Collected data

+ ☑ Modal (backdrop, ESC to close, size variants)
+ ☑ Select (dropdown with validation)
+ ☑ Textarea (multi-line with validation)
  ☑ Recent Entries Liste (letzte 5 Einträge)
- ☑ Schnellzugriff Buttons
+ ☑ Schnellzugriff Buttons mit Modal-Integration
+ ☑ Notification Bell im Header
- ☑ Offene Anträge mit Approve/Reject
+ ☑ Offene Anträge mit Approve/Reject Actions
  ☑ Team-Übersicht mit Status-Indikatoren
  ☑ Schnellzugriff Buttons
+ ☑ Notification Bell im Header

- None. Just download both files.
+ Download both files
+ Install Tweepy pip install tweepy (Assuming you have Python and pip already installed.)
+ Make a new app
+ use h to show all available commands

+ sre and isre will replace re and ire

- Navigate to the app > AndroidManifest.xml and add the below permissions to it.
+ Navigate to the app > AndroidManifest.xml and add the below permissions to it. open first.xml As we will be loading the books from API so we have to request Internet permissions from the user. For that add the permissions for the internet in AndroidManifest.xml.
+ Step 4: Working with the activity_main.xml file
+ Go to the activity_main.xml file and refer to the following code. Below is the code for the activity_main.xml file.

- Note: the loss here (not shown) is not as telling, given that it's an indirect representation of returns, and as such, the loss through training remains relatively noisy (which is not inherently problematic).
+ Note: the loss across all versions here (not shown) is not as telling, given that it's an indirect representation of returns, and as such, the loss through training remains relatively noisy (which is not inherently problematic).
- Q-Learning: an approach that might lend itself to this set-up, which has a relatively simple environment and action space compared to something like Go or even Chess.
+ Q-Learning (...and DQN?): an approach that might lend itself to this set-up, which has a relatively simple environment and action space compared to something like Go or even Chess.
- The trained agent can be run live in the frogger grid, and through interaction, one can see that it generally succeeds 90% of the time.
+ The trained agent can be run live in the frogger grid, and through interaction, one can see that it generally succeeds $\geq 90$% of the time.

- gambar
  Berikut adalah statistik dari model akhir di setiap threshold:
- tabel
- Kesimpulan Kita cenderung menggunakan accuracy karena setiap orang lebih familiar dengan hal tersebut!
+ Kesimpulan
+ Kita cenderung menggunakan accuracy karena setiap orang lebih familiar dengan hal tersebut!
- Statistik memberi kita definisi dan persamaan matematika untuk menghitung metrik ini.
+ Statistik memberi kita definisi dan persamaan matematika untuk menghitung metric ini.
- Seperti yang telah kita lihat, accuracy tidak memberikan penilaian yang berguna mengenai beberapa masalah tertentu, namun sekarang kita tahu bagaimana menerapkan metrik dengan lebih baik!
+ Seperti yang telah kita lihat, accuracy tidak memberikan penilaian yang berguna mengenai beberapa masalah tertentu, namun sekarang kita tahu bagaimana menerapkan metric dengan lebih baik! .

### DIRECTIONS FOR THIS TASK
Set down the whole of the data, exactly as it stands.

### WRITTEN REPLY
+ ☑ Modal (backdrop, ESC to close, size variants)
+ ☑ Select (dropdown with validation)
+ ☑ Textarea (multi-line with validation)
  ☑ Recent Entries Liste (letzte 5 Einträge)
- ☑ Schnellzugriff Buttons
+ ☑ Schnellzugriff Buttons mit Modal-Integration
+ ☑ Notification Bell im Header
- ☑ Offene Anträge mit Approve/Reject
+ ☑ Offene Anträge mit Approve/Reject Actions
  ☑ Team-Übersicht mit Status-Indikatoren
  ☑ Schnellzugriff Buttons
+ ☑ Notification Bell im Header

- None. Just download both files.
+ Download both files
+ Install Tweepy pip install tweepy (Assuming you have Python and pip already installed.)
+ Make a new app
+ use h to show all available commands

+ sre and isre will replace re and ire

- Navigate to the app > AndroidManifest.xml and add the below permissions to it.
+ Navigate to the app > AndroidManifest.xml and add the below permissions to it. open first.xml As we will be loading the books from API so we have to request Internet permissions from the user. For that add the permissions for the internet in AndroidManifest.xml.
+ Step 4: Working with the activity_main.xml file
+ Go to the activity_main.xml file and refer to the following code. Below is the code for the activity_main.xml file.

- Note: the loss here (not shown) is not as telling, given that it's an indirect representation of returns, and as such, the loss through training remains relatively noisy (which is not inherently problematic).
+ Note: the loss across all versions here (not shown) is not as telling, given that it's an indirect representation of returns, and as such, the loss through training remains relatively noisy (which is not inherently problematic).
- Q-Learning: an approach that might lend itself to this set-up, which has a relatively simple environment and action space compared to something like Go or even Chess.
+ Q-Learning (...and DQN?): an approach that might lend itself to this set-up, which has a relatively simple environment and action space compared to something like Go or even Chess.
- The trained agent can be run live in the frogger grid, and through interaction, one can see that it generally succeeds 90% of the time.
+ The trained agent can be run live in the frogger grid, and through interaction, one can see that it generally succeeds $\geq 90$% of the time.

- gambar
  Berikut adalah statistik dari model akhir di setiap threshold:
- tabel
- Kesimpulan Kita cenderung menggunakan accuracy karena setiap orang lebih familiar dengan hal tersebut!
+ Kesimpulan
+ Kita cenderung menggunakan accuracy karena setiap orang lebih familiar dengan hal tersebut!
- Statistik memberi kita definisi dan persamaan matematika untuk menghitung metrik ini.
+ Statistik memberi kita definisi dan persamaan matematika untuk menghitung metric ini.
- Seperti yang telah kita lihat, accuracy tidak memberikan penilaian yang berguna mengenai beberapa masalah tertentu, namun sekarang kita tahu bagaimana menerapkan metrik dengan lebih baik!
+ Seperti yang telah kita lihat, accuracy tidak memberikan penilaian yang berguna mengenai beberapa masalah tertentu, namun sekarang kita tahu bagaimana menerapkan metric dengan lebih baik! .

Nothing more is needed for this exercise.